- [INSTRUCTIONS FOR THE TASK]:
Quote exactly, and only, the lines from the one containing "Argentina | Tasa de natalidad: 12 -> 19" through the end of the material below. Skip pictures.
---
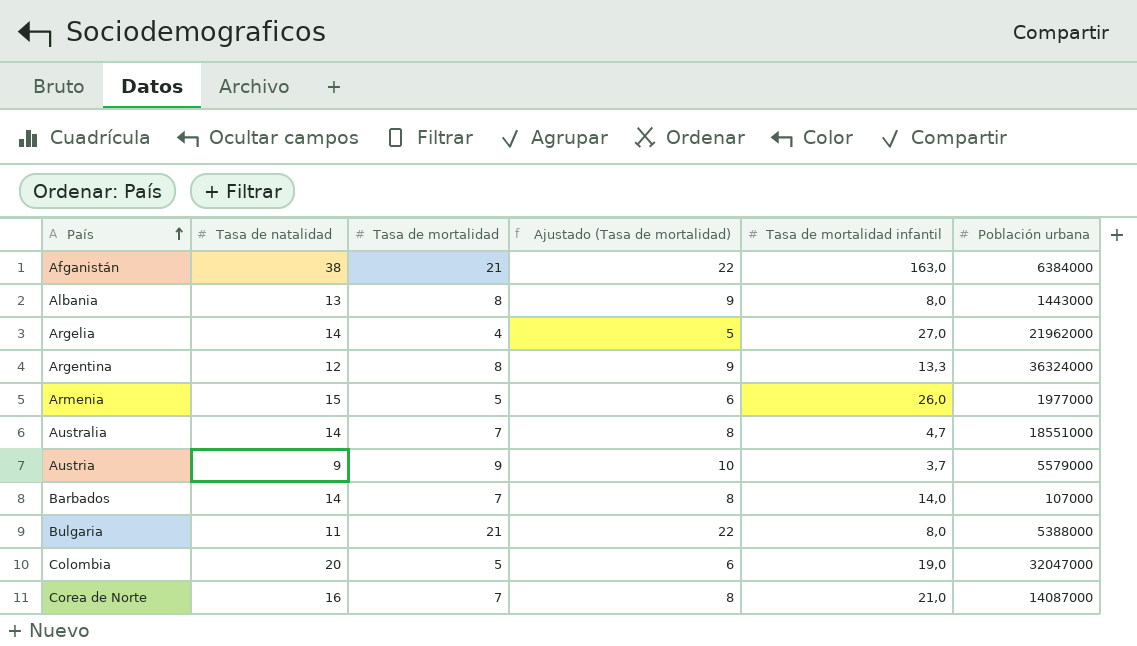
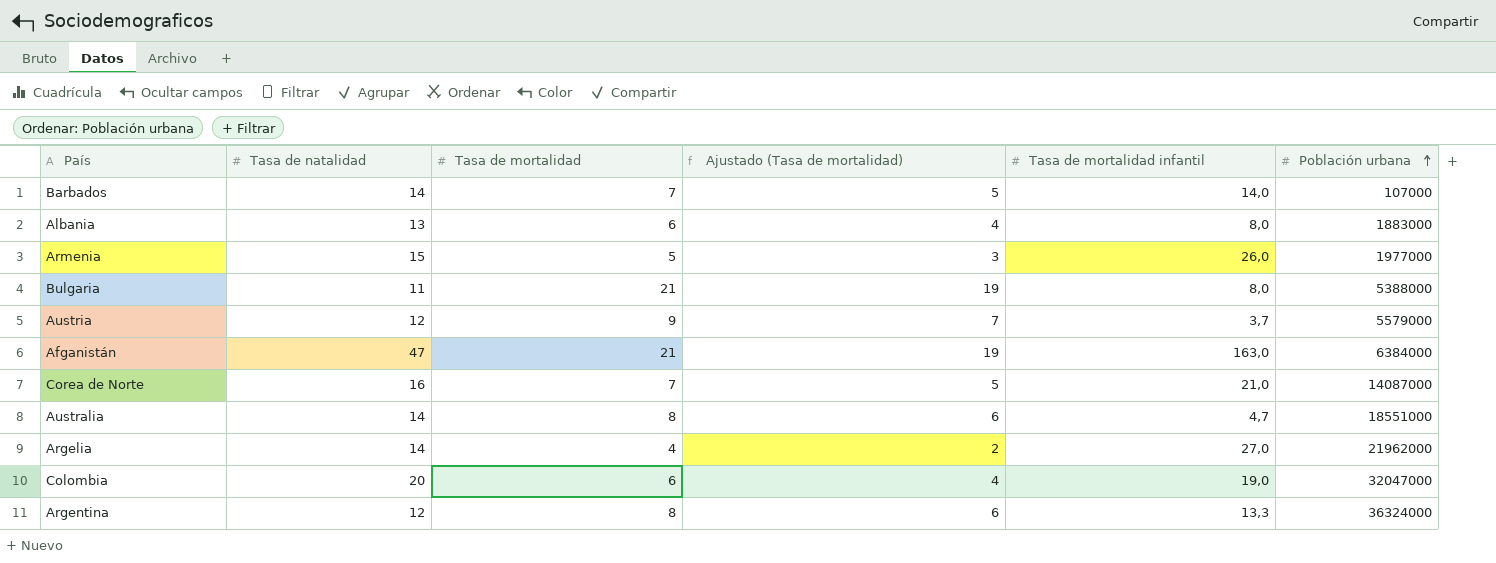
row order: País ascending -> Población urbana ascending
column Ajustado (Tasa de mortalidad) | formula: [Tasa de mortalidad] + 1 -> [Tasa de mortalidad] - 2
Albania | Tasa de mortalidad: 8 -> 6
Albania | Población urbana: 1443000 -> 1883000
Austria | Tasa de natalidad: 9 -> 12
Afganistán | Tasa de natalidad: 38 -> 47
Australia | Tasa de mortalidad: 7 -> 8
Colombia | Tasa de mortalidad: 5 -> 6

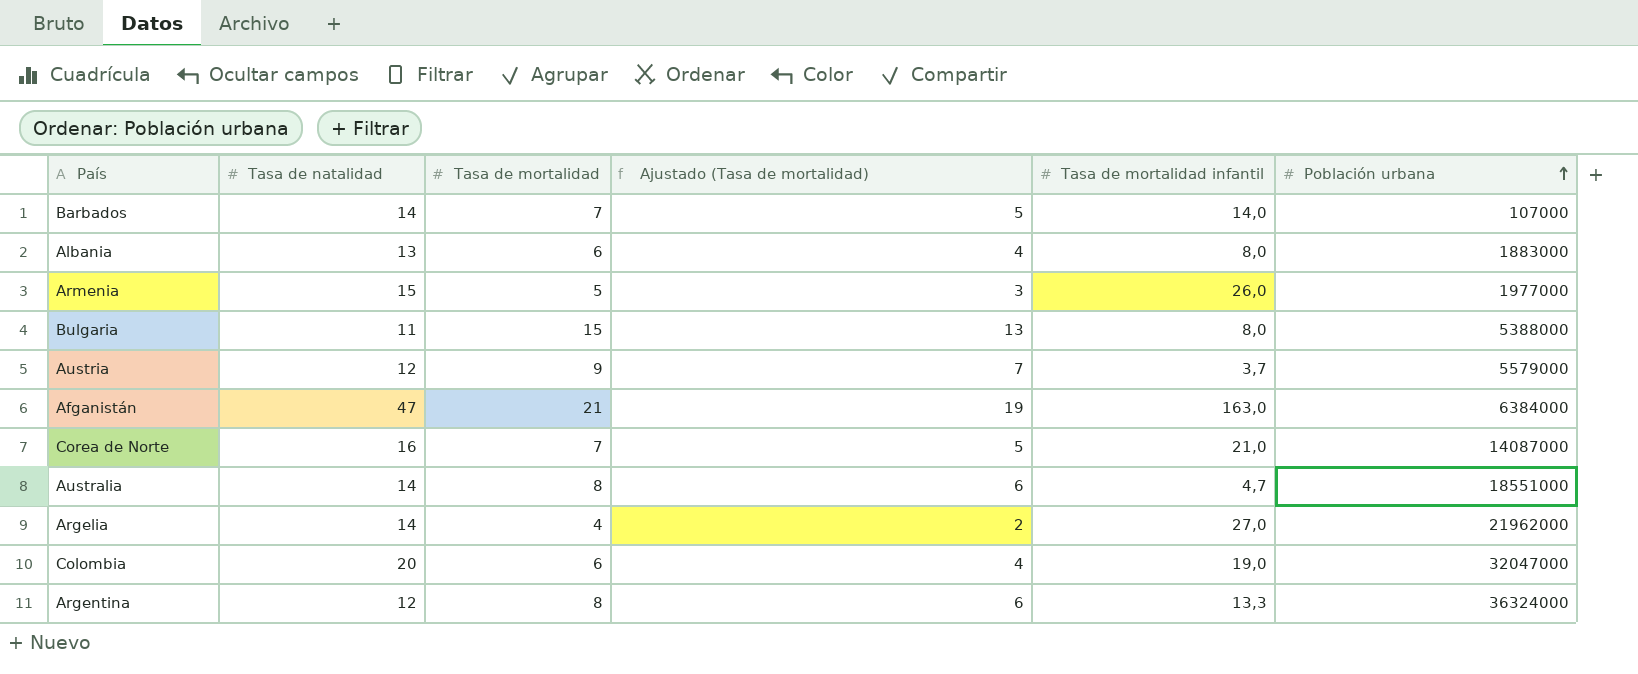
Bulgaria | Tasa de mortalidad: 21 -> 15
Bulgaria | Ajustado (Tasa de mortalidad): 19 -> 13

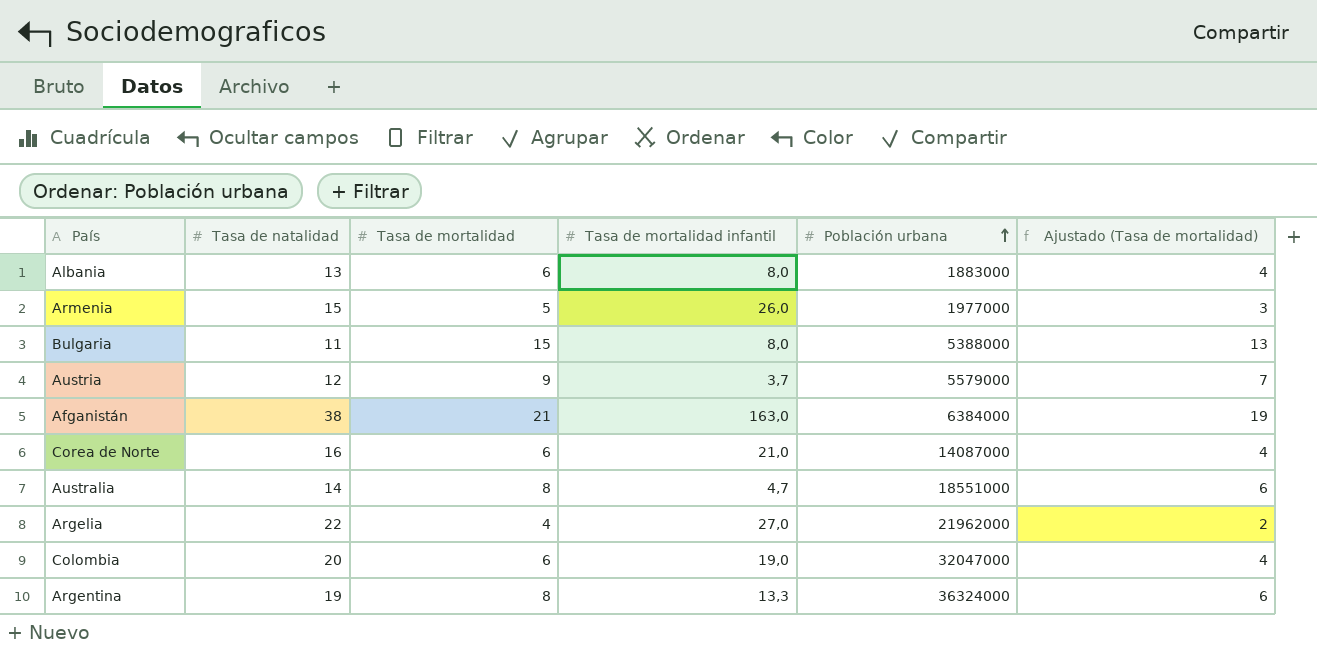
column Ajustado (Tasa de mortalidad) | position: 4 -> 6
row Barbados: 14 | 7 | 5 | 14,0 | 107000 -> none
Afganistán | Tasa de natalidad: 47 -> 38
Corea de Norte | Tasa de mortalidad: 7 -> 6
Corea de Norte | Ajustado (Tasa de mortalidad): 5 -> 4
Argelia | Tasa de natalidad: 14 -> 22
Argentina | Tasa de natalidad: 12 -> 19

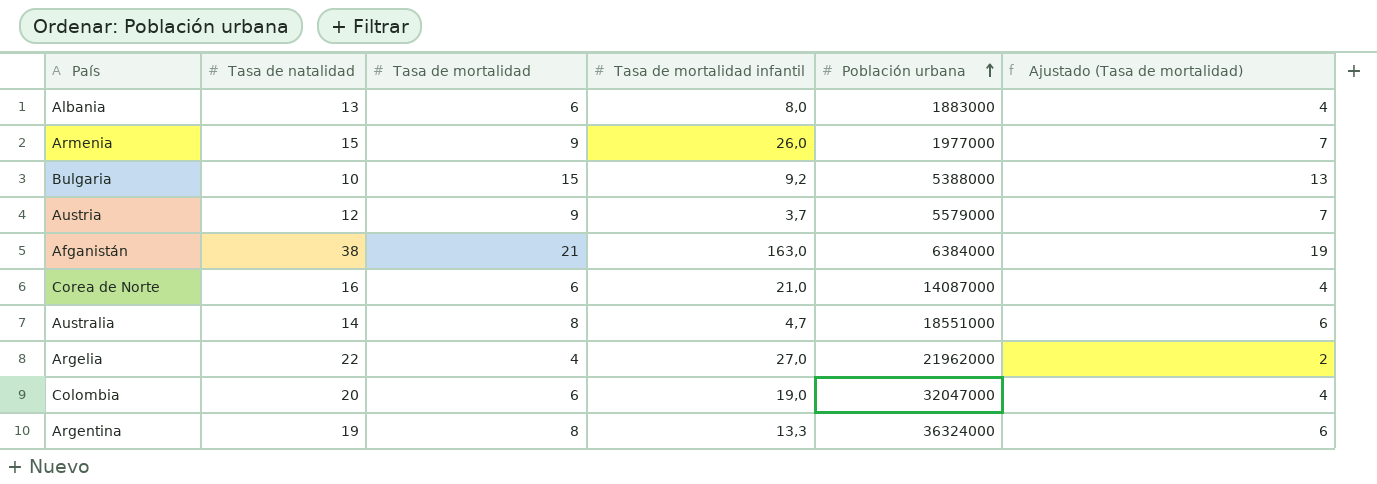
Armenia | Tasa de mortalidad: 5 -> 9
Armenia | Ajustado (Tasa de mortalidad): 3 -> 7
Bulgaria | Tasa de natalidad: 11 -> 10
Bulgaria | Tasa de mortalidad infantil: 8,0 -> 9,2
---
- [RESPONSE TO THE EXERCISE]:
Argentina | Tasa de natalidad: 12 -> 19

Armenia | Tasa de mortalidad: 5 -> 9
Armenia | Ajustado (Tasa de mortalidad): 3 -> 7
Bulgaria | Tasa de natalidad: 11 -> 10
Bulgaria | Tasa de mortalidad infantil: 8,0 -> 9,2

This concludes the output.